Путешествие с двумя детьми | страница 33




Суббота, 10 апреля


Я возвращаюсь домой: я опустошил почтовый ящик, бросил конверты в сумку, раскрытую, когда вынимал ключи. Но я не узнаю своего дома, я не узнаю лестницу, не узнаю ее запах, не узнаю ключи, которые держу в руке, будет настоящее чудо, если они отопрут дверь на пятом этаже, и если за этой дверью я смогу отыскать знакомые предметы. В квартире холодно, я выключил обогреватели, я сажусь, сжавшись, в непромокаемом плаще, чтобы прочитать почту. Несколько дружеских посланий, не так много, какое-то оскорбление, которое я сразу же рву, неожиданное письмо, заставляющее меня плакать. Я дрожу. Я один. Я словно потерпевший поражение, и, тем не менее, продолжаю жить. Два дня ожидания перед возвращением Т.




III


- Что могло бы тебя спасти?

- Прикосновение к телу ребенка, но только из отвращения, которое вызывает во мне мое тело.

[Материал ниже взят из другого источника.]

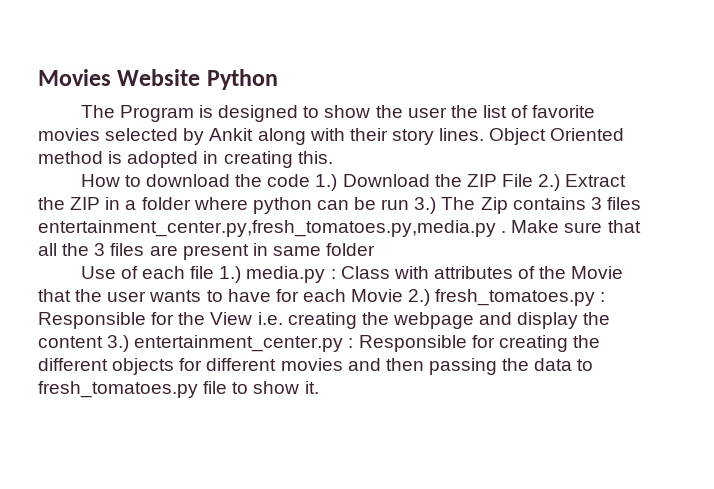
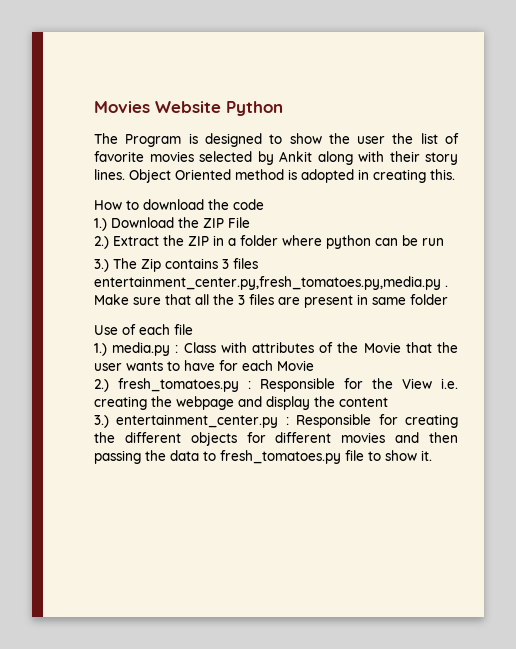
(311, 180) none -> (264, 204) //
(533, 180) none -> (250, 222) //
(410, 204) none -> (444, 242) //
(215, 272) none -> (193, 329) //
(404, 295) none -> (314, 365) //
(103, 342) none -> (388, 402) //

Я больше не видел ребенка. Я запрещал себе видеть его, но он был в моей крови, продолжавшей нести сквозь сердце яд, отраву, колдовство, которое мне было невозможно извлечь оттуда и даже ослабить. Я был, словно египтологи из комикса «Сигары фараона», которые, вернувшись в свою страну, поражены смертельной болезнью за то, что осквернили саркофаги в недрах пирамид. Опороченный ребенок стал мумией короля, бросавшей на порог моих снов свой стеклянный шар, заключавший в себе полное оцепенение, блески которого околдовывали, пронзили мое тело повсюду. Ученые из комикса, просыпающиеся, скорчившись в конвульсиях, на больничных кроватях, не узнают жен, пришедших проведать их. Снова увидев Т., я, конечно, его узнал, но простер между ним и собою дистанцию канувшей в прошлое нежнейшей привязанности, мы были двумя призраками, двумя любовниками, у которых не было на костях никакого тела, чтоб показать друг другу страсть.

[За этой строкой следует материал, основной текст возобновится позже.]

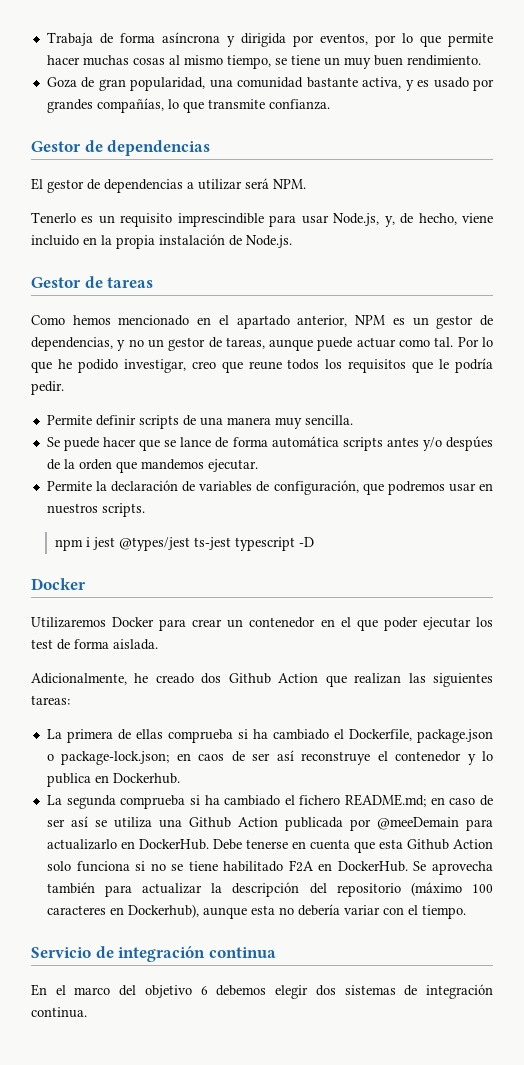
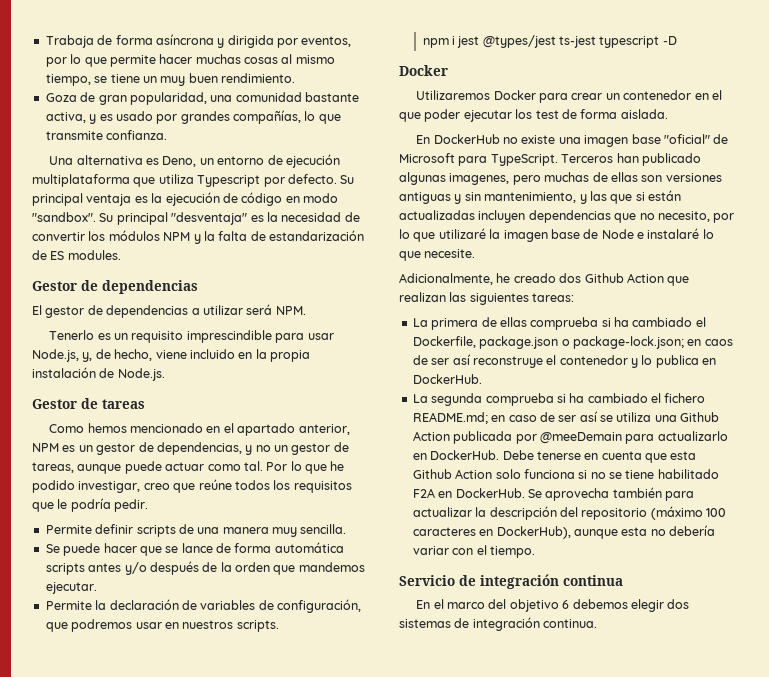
(330, 104) none -> [49,154,340,168] [32,174,355,187] [32,192,338,206] [32,212,360,225] [32,230,364,244] [32,250,121,260] // Una alternativa es Deno, un entorno de ejecución multiplataforma que utiliza Typescript por defecto. Su principal ventaja es la ejecución de código en modo "sandbox". Su principal "desventaja" es la necesidad de convertir los módulos NPM y la falta de estandarización de ES modules.
[248,361,282,370] reune -> [198,479,232,490] reúne
[445,436,493,451] despúes -> [149,561,199,575] después
(158, 644) none -> [416,134,729,147] [399,153,701,166] [399,172,722,185] [399,190,681,204] [399,210,735,223] [399,228,714,242] [399,249,476,261] // En DockerHub no existe una imagen base "oficial" de Microsoft para TypeScript. Terceros han publicado algunas imagenes, pero muchas de ellas son versiones antiguas y sin mantenimiento, y las que si están actualizadas incluyen dependencias que no necesito, por lo que utilizaré la imagen base de Node e instalaré lo que necesite.
[112,773,180,784] Dockerhub. -> [412,374,482,384] DockerHub.
[127,904,199,918] Dockerhub), -> [496,526,571,539] DockerHub),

Я вновь касался его тела с изумлением, почти со страхом: у меня было ощущение чего-то непристойного, когда я смотрел на его фигуру, на его большой торс, на его широкий затылок, на его крепкий член; моими руками словно кто-то управлял на расстоянии; они привыкли к телу ребенка, к этой уменьшенной модели, и не знали, что делать на столь большом пространстве, они терялись, привычная территория стала самой странной, самой незнакомой страной. Эта тревога усиливалась от подобия наших тел, я никогда не испытывал столь сильное ощущение гомосексуальности рядом с телом ребенка, но Т. уже больше не был ребенком, он был мужчиной, мы оба были мужчинами, которые сходили с ума, дроча друг другу, кусая друг друга, кончая друг в друга. В момент оргазма, словно во сне, словно в мольбе пробуждения, самоустранении всех извращений, я просил его давать мне пощечины, и с первого раза он умел придать этим ударам значимость, нежность ласк. Я оставлял его влюбленным, вновь покоренным, не предполагая, что это могла быть наша последняя встреча, что подобный обмен теперь невозможен меж нами.